[Modification records]
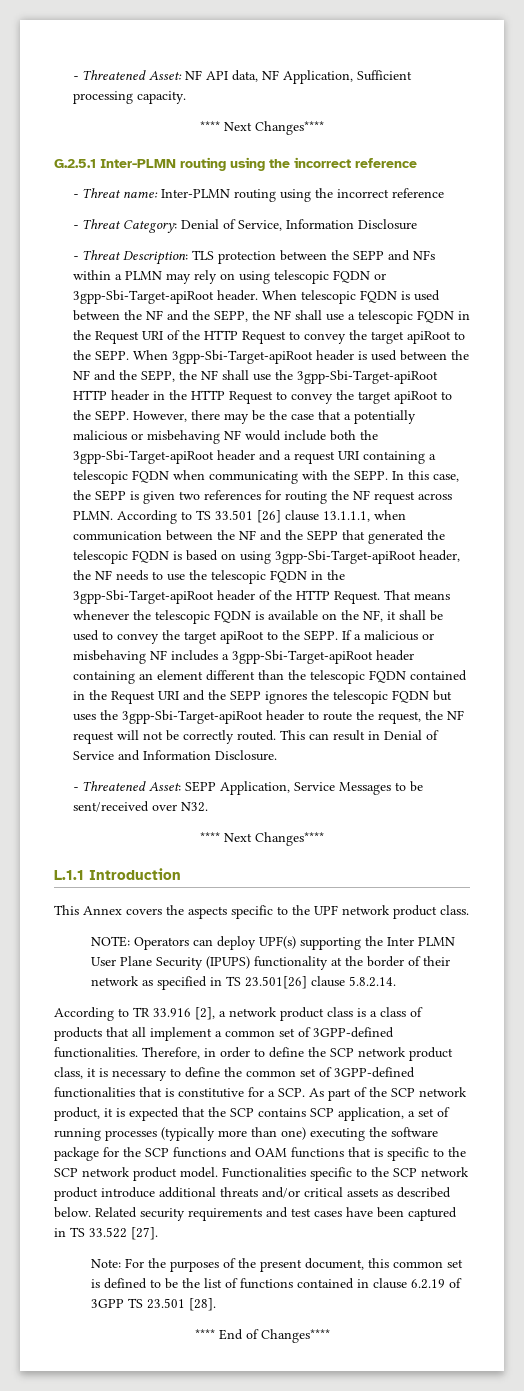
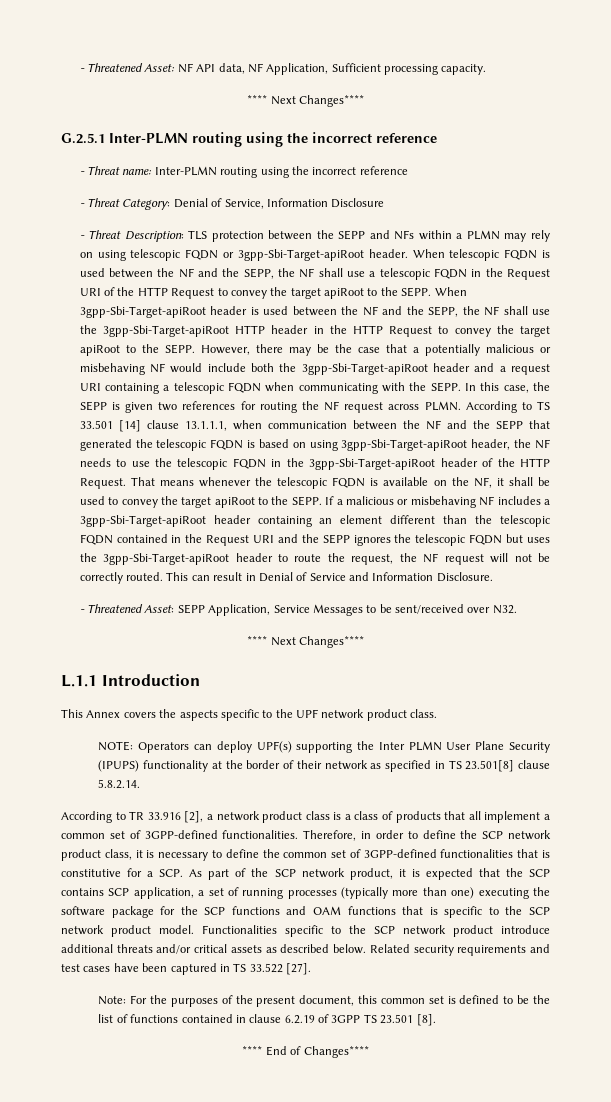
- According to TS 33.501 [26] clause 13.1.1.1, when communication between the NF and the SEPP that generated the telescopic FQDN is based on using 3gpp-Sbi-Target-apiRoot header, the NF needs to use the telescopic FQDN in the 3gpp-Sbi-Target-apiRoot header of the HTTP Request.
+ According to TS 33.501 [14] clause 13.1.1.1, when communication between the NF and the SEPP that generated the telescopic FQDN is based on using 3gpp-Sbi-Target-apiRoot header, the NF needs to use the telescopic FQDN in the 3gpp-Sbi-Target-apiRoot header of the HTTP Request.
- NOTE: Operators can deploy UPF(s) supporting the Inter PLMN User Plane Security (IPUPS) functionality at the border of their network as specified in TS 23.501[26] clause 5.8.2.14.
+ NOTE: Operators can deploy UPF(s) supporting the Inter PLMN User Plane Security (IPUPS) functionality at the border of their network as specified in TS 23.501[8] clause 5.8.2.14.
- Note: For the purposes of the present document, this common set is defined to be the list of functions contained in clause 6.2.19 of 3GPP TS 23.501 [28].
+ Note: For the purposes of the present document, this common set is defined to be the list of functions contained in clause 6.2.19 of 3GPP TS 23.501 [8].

-- THE PROBLEM --
Repeat the records in full, exactly as they appear, without the pictures.

-- EXERCISE OUTPUT --
- According to TS 33.501 [26] clause 13.1.1.1, when communication between the NF and the SEPP that generated the telescopic FQDN is based on using 3gpp-Sbi-Target-apiRoot header, the NF needs to use the telescopic FQDN in the 3gpp-Sbi-Target-apiRoot header of the HTTP Request.
+ According to TS 33.501 [14] clause 13.1.1.1, when communication between the NF and the SEPP that generated the telescopic FQDN is based on using 3gpp-Sbi-Target-apiRoot header, the NF needs to use the telescopic FQDN in the 3gpp-Sbi-Target-apiRoot header of the HTTP Request.
- NOTE: Operators can deploy UPF(s) supporting the Inter PLMN User Plane Security (IPUPS) functionality at the border of their network as specified in TS 23.501[26] clause 5.8.2.14.
+ NOTE: Operators can deploy UPF(s) supporting the Inter PLMN User Plane Security (IPUPS) functionality at the border of their network as specified in TS 23.501[8] clause 5.8.2.14.
- Note: For the purposes of the present document, this common set is defined to be the list of functions contained in clause 6.2.19 of 3GPP TS 23.501 [28].
+ Note: For the purposes of the present document, this common set is defined to be the list of functions contained in clause 6.2.19 of 3GPP TS 23.501 [8].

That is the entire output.